To do: Using the records below, copy out exactly the line that contains "Armada.: 4 for 621.56 -> 4 for 667.16" and every line that follows it, up to and including the last, and no others.

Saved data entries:
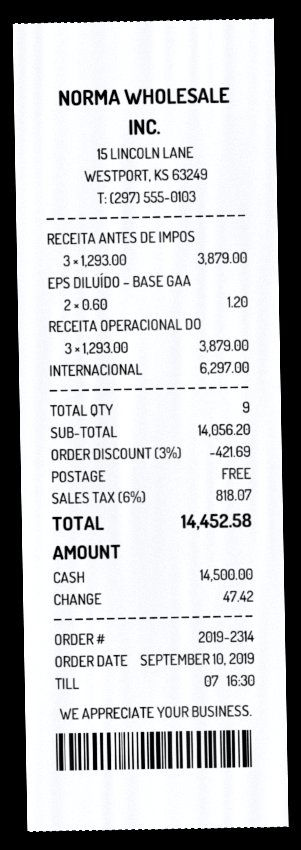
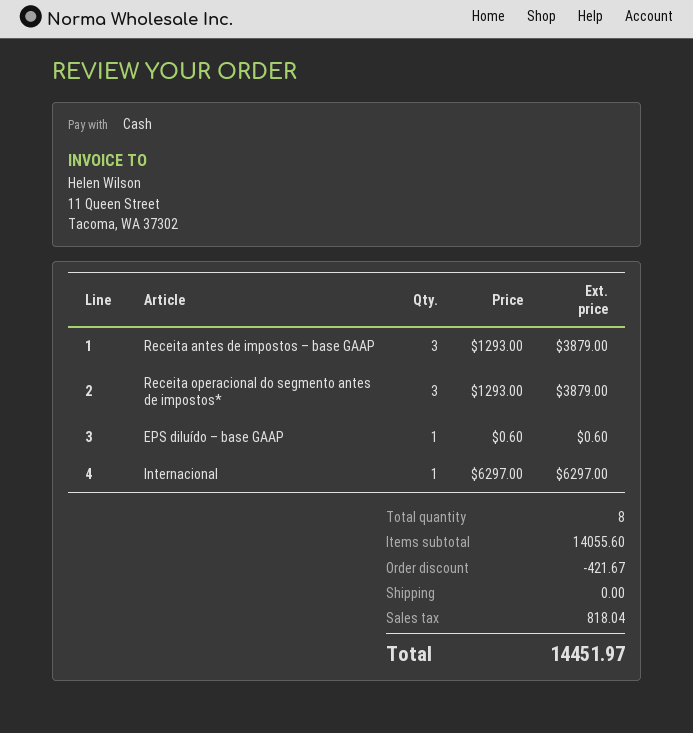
EPS DILUÍDO – BASE GAA: 2 x 0.60 = 1.20 -> 1 x 0.60 = 0.60
total quantity: 9 -> 8
subtotal: 14056.20 -> 14055.60
discount: 421.69 -> 421.67
tax: 818.07 -> 818.04
total: 14452.58 -> 14451.97

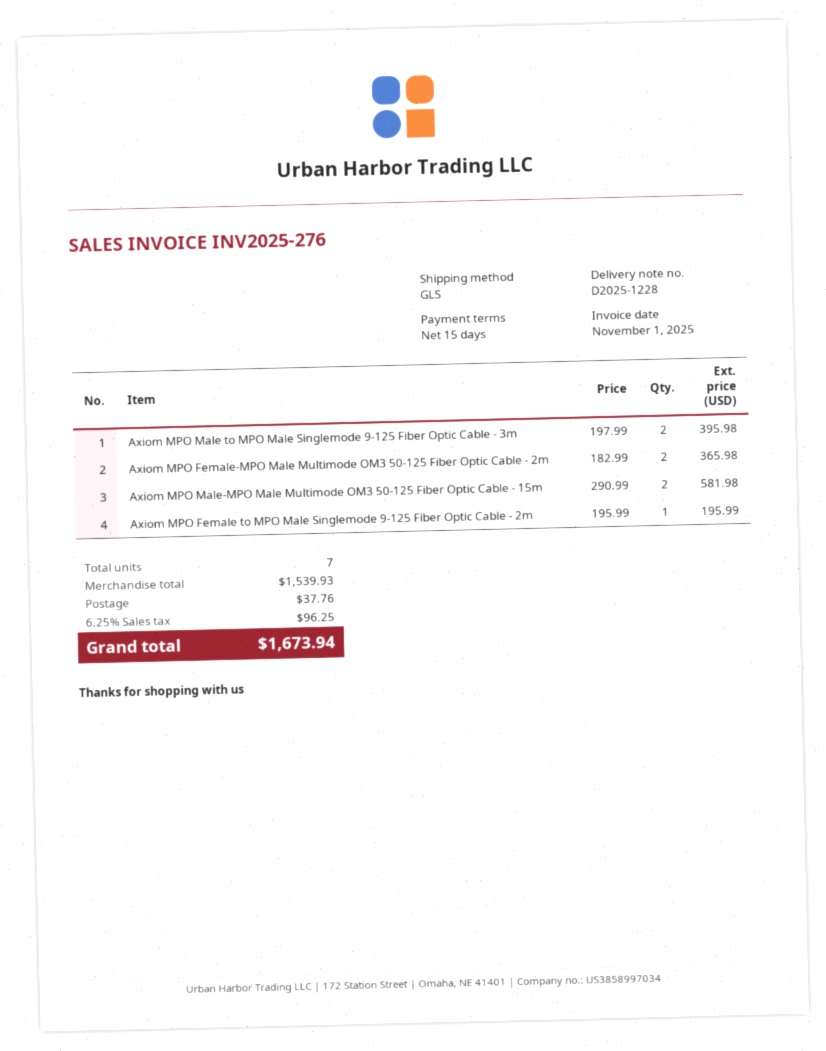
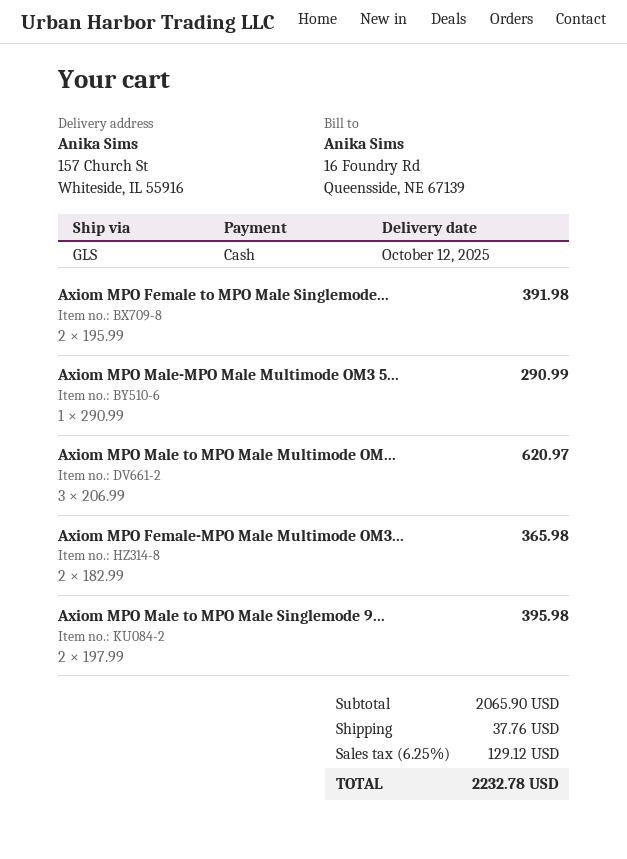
Axiom MPO Male-MPO Male Multimode OM3 50-125 Fiber Optic Cable - 15m: 2 x 290.99 = 581.98 -> 1 x 290.99 = 290.99
Axiom MPO Female to MPO Male Singlemode 9-125 Fiber Optic Cable - 2m: 1 x 195.99 = 195.99 -> 2 x 195.99 = 391.98
Axiom MPO Male to MPO Male Multimode OM...: none -> 3 x 206.99 = 620.97
subtotal: 1539.93 -> 2065.90
tax: 6.25% = 96.25 -> 6.25% = 129.12
total: 1673.94 -> 2232.78

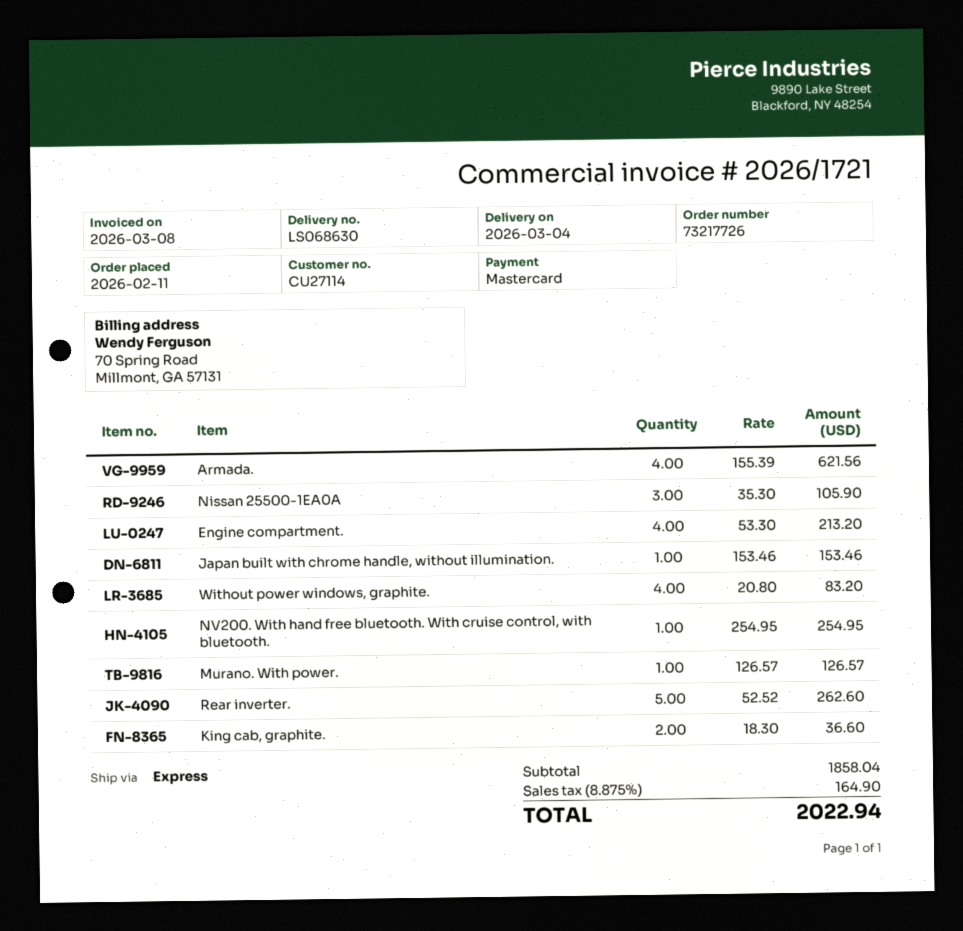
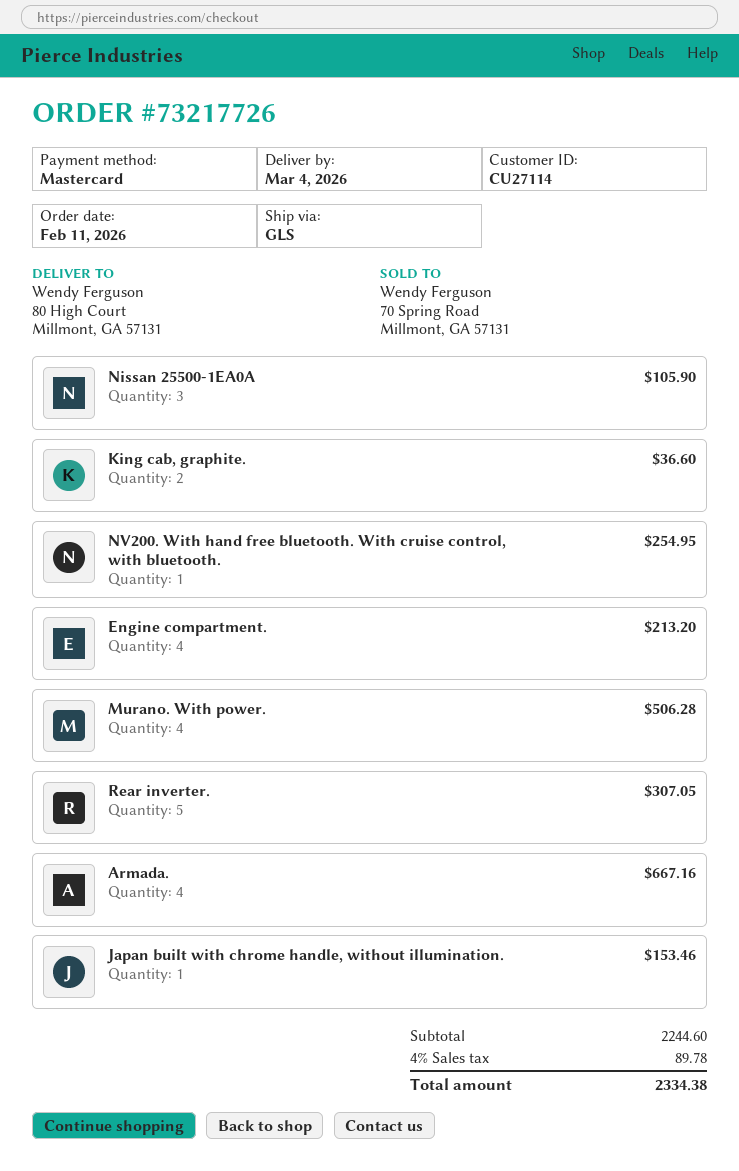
shipping method: express -> GLS
Armada.: 4 for 621.56 -> 4 for 667.16
Without power windows, graphite.: 4 for 83.20 -> none
Murano. With power.: 1 for 126.57 -> 4 for 506.28
Rear inverter.: 5 for 262.60 -> 5 for 307.05
subtotal: 1858.04 -> 2244.60
tax: 8.875% = 164.90 -> 4% = 89.78
total: 2022.94 -> 2334.38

Expected output:
Armada.: 4 for 621.56 -> 4 for 667.16
Without power windows, graphite.: 4 for 83.20 -> none
Murano. With power.: 1 for 126.57 -> 4 for 506.28
Rear inverter.: 5 for 262.60 -> 5 for 307.05
subtotal: 1858.04 -> 2244.60
tax: 8.875% = 164.90 -> 4% = 89.78
total: 2022.94 -> 2334.38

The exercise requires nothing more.